Горбатая и глухая нянька Ариша долго не могла даже понять, о чем он, а когда понимала: — Э-э, — диви бы что путевое! — и отмахивалась от него черной корявой рукой.
На Дубовой жило таинственное существо — птицелов Романыч. Во всех трех окошках виднелись у него клетки с птицами, — сказочный птичий дворец!.. Даже с улицы было слышно зимою, как там заливались чижи, репела, дрозды!.. А сам Романыч — сутулый старик в черных очках, каждое воскресенье выносивший на базар свои клетки и западни!.. Он их делал сам, деревянные и железные, и для канареек и даже для попугаев. Про него говорили мальчишки на улице, что он сам учит своих птиц петь, что ему вздумается, и что такой у него есть скворец, который поет и вальс «Дунайские волны», и «Па-д'эспань», и «Разлуку», и слова выговаривает ясно, как человек. Романыч играет на скрипке, а он подтягивает.
Чуть видно летели журавли в небе и кричали: — Весна! — кричали: — Весна!.. Потом распускался крыжовник, и серенькие пеночки — ка-ки-е хитренькие! — вили в нем гнезда. Тогда были в саду: он и пеночки. Это была увлекательная игра в прятки: они всячески прятали от него гнезда, а он их искал. Они с разных сторон наблюдали за ним, стрекоча, и хитрили, хитрили!.. Ныряли с пушком и всяким прочим сором в совершенно пустой куст, и чуть только он туда, летели за его спиною к себе в гнездо.
А он притворялся, что верит, и даже глаза жмурил, чтобы показать им, пеночкам, что играет он честно. Но в самые узенькие щелки ресниц зорко наблюдал, тоже хитря.
Но, находя гнезда, он только глазами пересчитывал яички, и когда появлялись птенчики, до перебоев сердца было жалко их — ротастых, плачущих, ободранно-красных. И он никак не мог терпеливо дождаться, когда, наконец, оперятся они и вылетят. Это было его летнее хозяйство — пеночкины гнезда, и сколько было самой тошной тоски, если их разоряли кошки, оставляя на земле отгрызанные крылышки, хвостики и пух.
Он и бабочек не ловил сеткой, как другие. Он просто боялся их ловить, такие они были квелые: как ни старайся, непременно поломаешь им крылышки, и полиняют они в пальцах ни на что не похоже, — лучше не брать; лучше смотреть на них издали, шагов за пять.
Больше всего нравились ему бабочки осенью, когда паутина — флаги бабьего лета — за все цеплялась и везде сверкала длинно, и такие же, как бабочки, яркие падали листья и пахли медом.

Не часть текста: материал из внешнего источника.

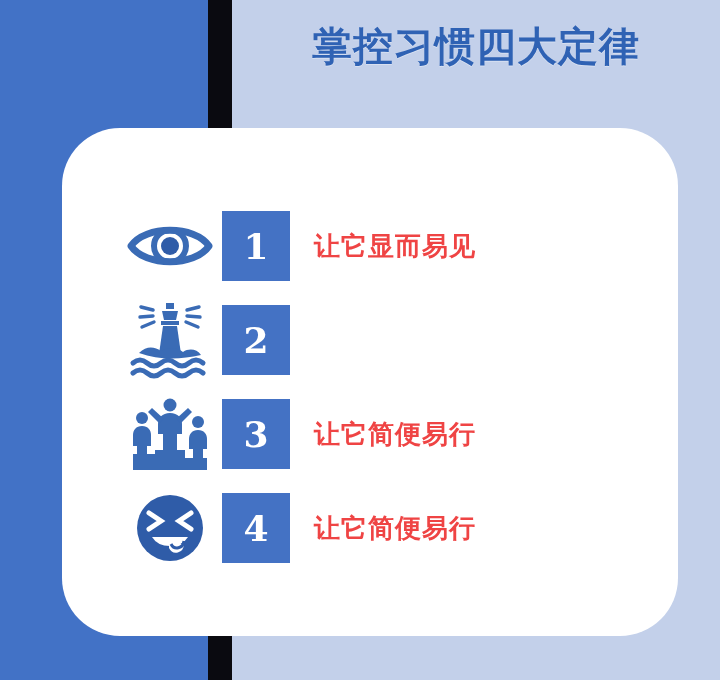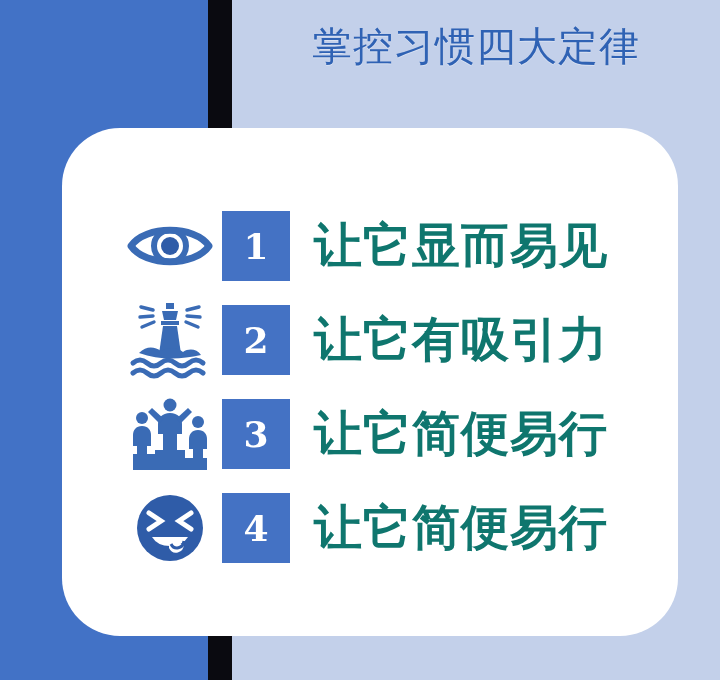"掌控习惯四大定律" .title-text { font-weight: normal -> bold }
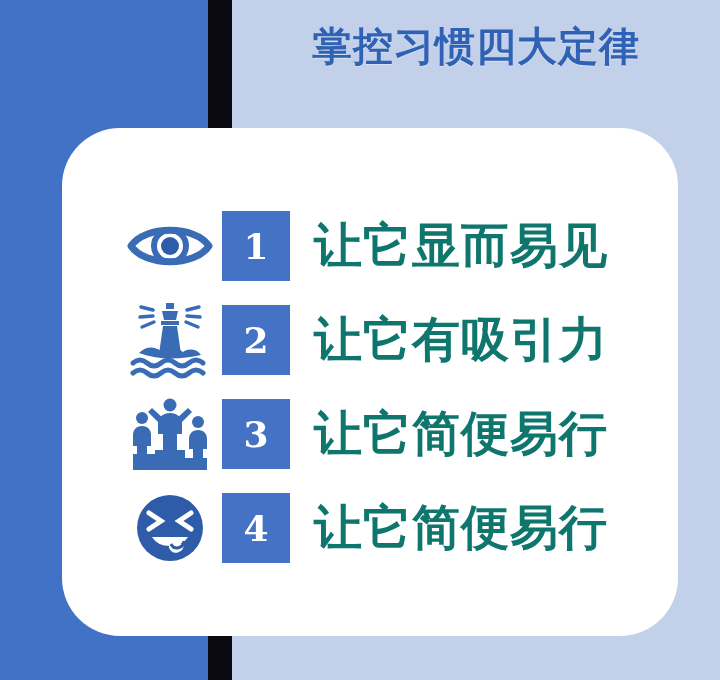"让它显而易见" .row-label { color: #0f766e -> #ef4444; font-size: 48px -> 26px }
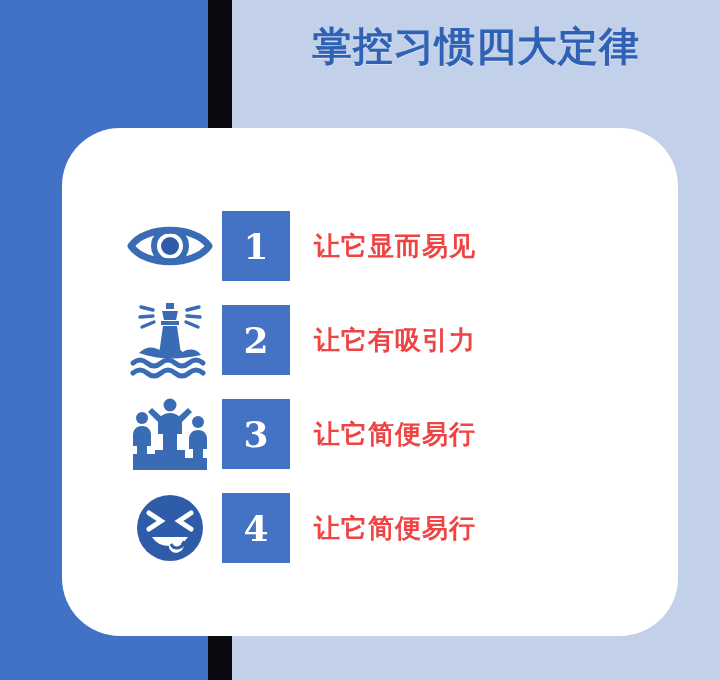"让它有吸引力" div.row-label { html: <div>让它有吸引力</div> -> none }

И такая была тоска тайная видеть эти осенние флаги, и последних бабочек, и зрелые листья: близость конца какого-то, зимы: осенью маме хуже.
Она и умерла осенью. Половина его детства — была больная мама. Она даже редко целовала его: ведь она была женою врача, и знала, что может его заразить, и боялась его целовать. У нее была своя комната, где, прозрачноликая, как икона, проводила она на шезлонге целые дни, читала толстые журналы в цветных обложках, спала при открытой форточке и кашляла.
С двумя старшими братьями или с отцом он любил ходить купаться в Ерике, в купальнях Михайлова под семинарией; но с соседями-кадетами иногда уходил к собору, где стояла спасательная будка, обвешанная пробковыми кругами, и жил спасатель, здоровенный мужчина, вечно пьяный: летом он спасал, а осенью и зимою ходил к своим «спасенникам» просить на водку.
На берегу в этом месте росли старые ветлы, и в воде на песчаном дне переплетались их корни. Переплет этих корней и был точно невод водяного: каждое лето здесь тонуло несколько человек, запутавшись ногами в корни, и каждое лето спасателю удавалось выволочь за волосы человек двадцать — тридцать. Ребята говорили даже, что живет тут в омуте чудовище сом, пудов в сорок, и что это он хватает за ноги народ.